** Record extracts **
========================================
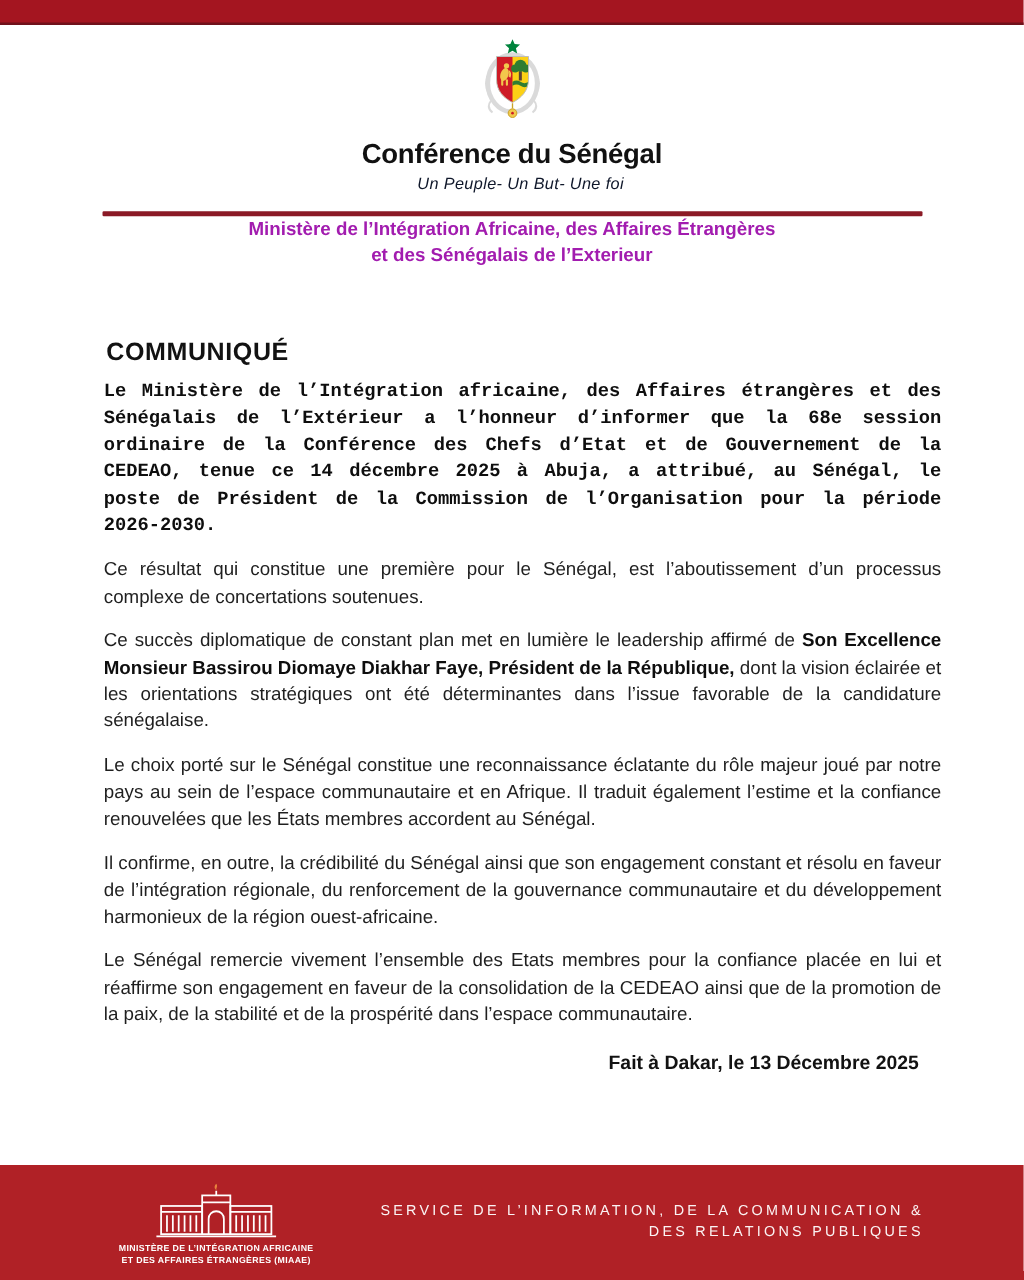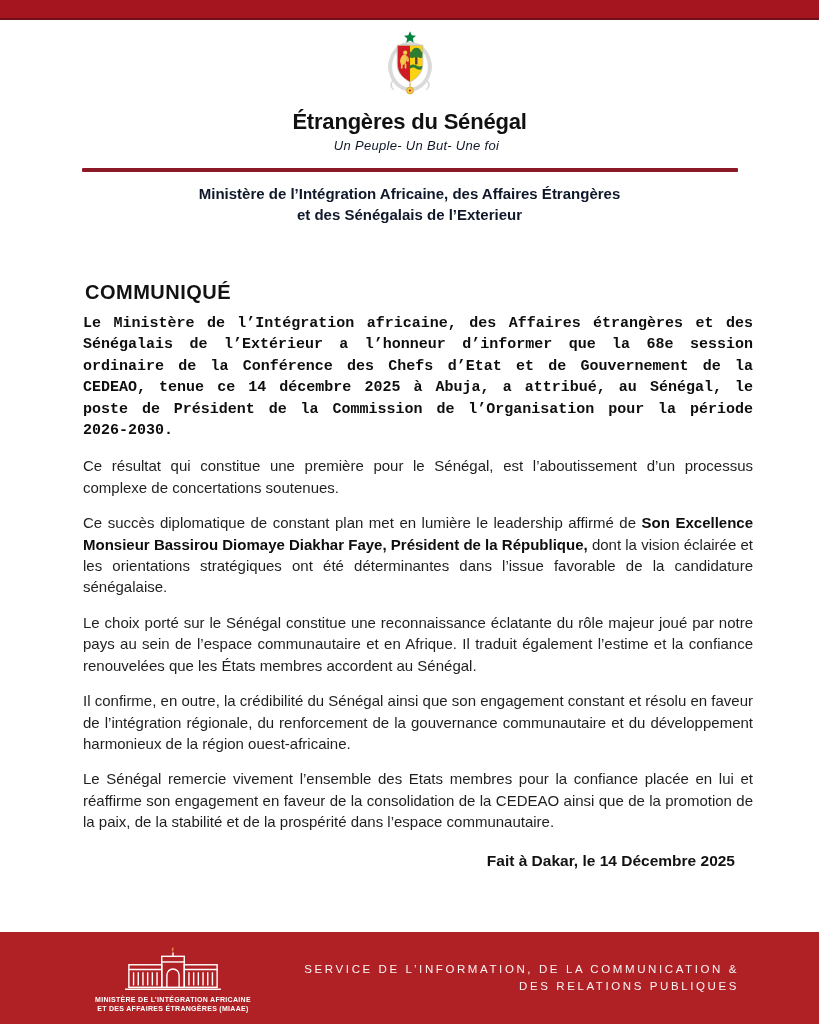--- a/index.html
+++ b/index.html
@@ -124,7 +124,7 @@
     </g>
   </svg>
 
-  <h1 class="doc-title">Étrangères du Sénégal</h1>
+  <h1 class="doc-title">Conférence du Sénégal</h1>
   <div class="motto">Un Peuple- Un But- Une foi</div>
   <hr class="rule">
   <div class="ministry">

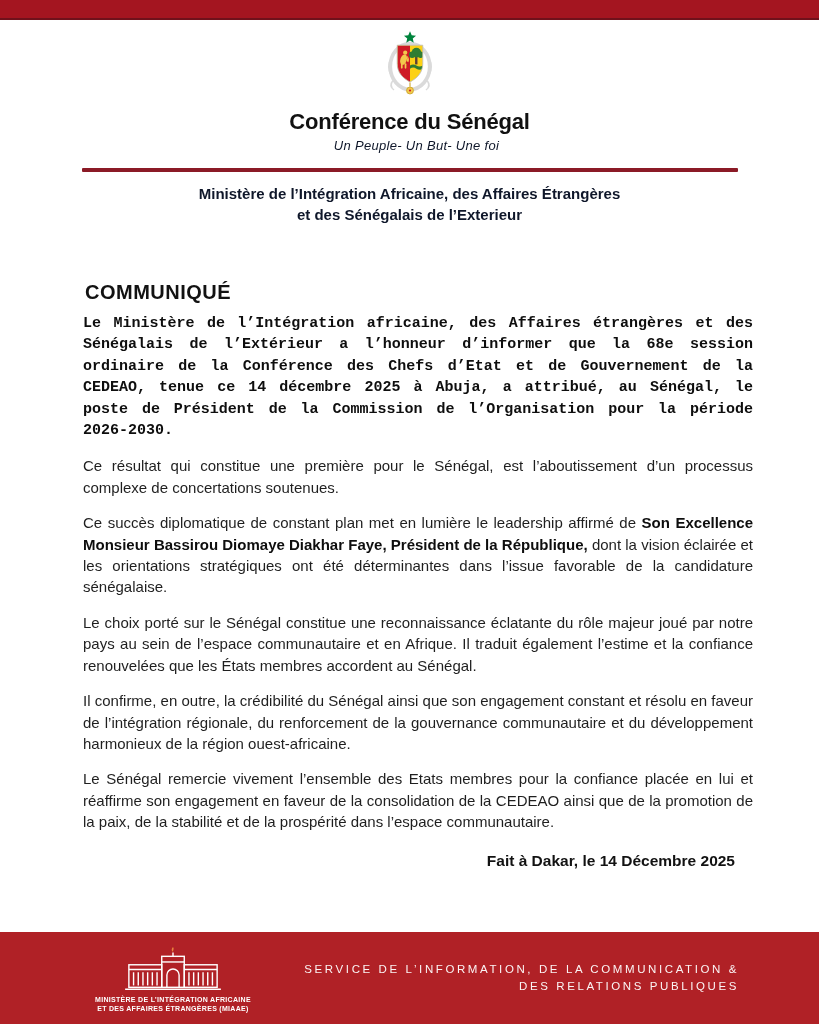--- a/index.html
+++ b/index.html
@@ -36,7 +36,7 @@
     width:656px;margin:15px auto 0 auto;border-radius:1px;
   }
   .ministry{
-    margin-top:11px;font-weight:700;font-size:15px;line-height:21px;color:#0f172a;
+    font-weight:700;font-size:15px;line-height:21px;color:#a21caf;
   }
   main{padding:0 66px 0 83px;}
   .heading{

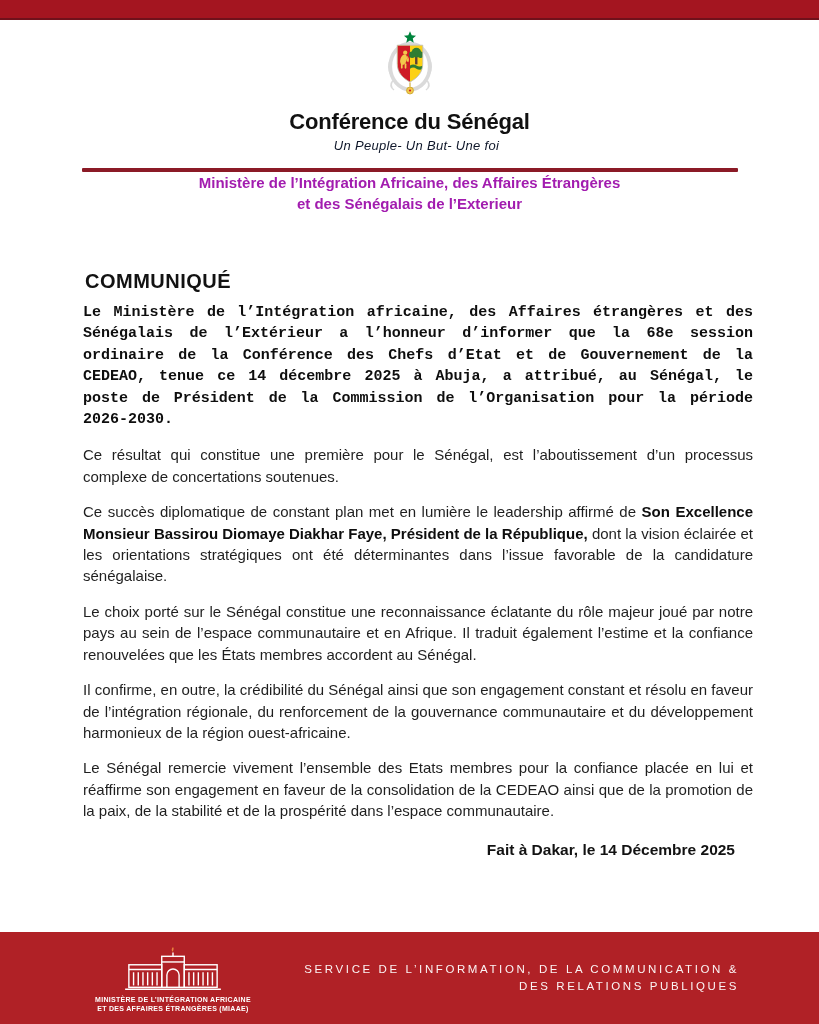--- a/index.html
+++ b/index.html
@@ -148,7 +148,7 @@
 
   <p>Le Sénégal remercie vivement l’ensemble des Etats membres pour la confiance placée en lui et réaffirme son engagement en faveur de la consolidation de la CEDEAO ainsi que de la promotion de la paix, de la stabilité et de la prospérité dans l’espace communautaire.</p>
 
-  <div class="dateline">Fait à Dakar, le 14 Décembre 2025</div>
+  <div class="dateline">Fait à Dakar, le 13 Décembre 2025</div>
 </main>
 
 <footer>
========================================
** Exercise directions **
From the first line to the last, output the records exactly without pictures.

** Problem solution **
--- a/index.html
+++ b/index.html
@@ -124,7 +124,7 @@
     </g>
   </svg>
 
-  <h1 class="doc-title">Étrangères du Sénégal</h1>
+  <h1 class="doc-title">Conférence du Sénégal</h1>
   <div class="motto">Un Peuple- Un But- Une foi</div>
   <hr class="rule">
   <div class="ministry">

--- a/index.html
+++ b/index.html
@@ -36,7 +36,7 @@
     width:656px;margin:15px auto 0 auto;border-radius:1px;
   }
   .ministry{
-    margin-top:11px;font-weight:700;font-size:15px;line-height:21px;color:#0f172a;
+    font-weight:700;font-size:15px;line-height:21px;color:#a21caf;
   }
   main{padding:0 66px 0 83px;}
   .heading{

--- a/index.html
+++ b/index.html
@@ -148,7 +148,7 @@
 
   <p>Le Sénégal remercie vivement l’ensemble des Etats membres pour la confiance placée en lui et réaffirme son engagement en faveur de la consolidation de la CEDEAO ainsi que de la promotion de la paix, de la stabilité et de la prospérité dans l’espace communautaire.</p>
 
-  <div class="dateline">Fait à Dakar, le 14 Décembre 2025</div>
+  <div class="dateline">Fait à Dakar, le 13 Décembre 2025</div>
 </main>
 
 <footer>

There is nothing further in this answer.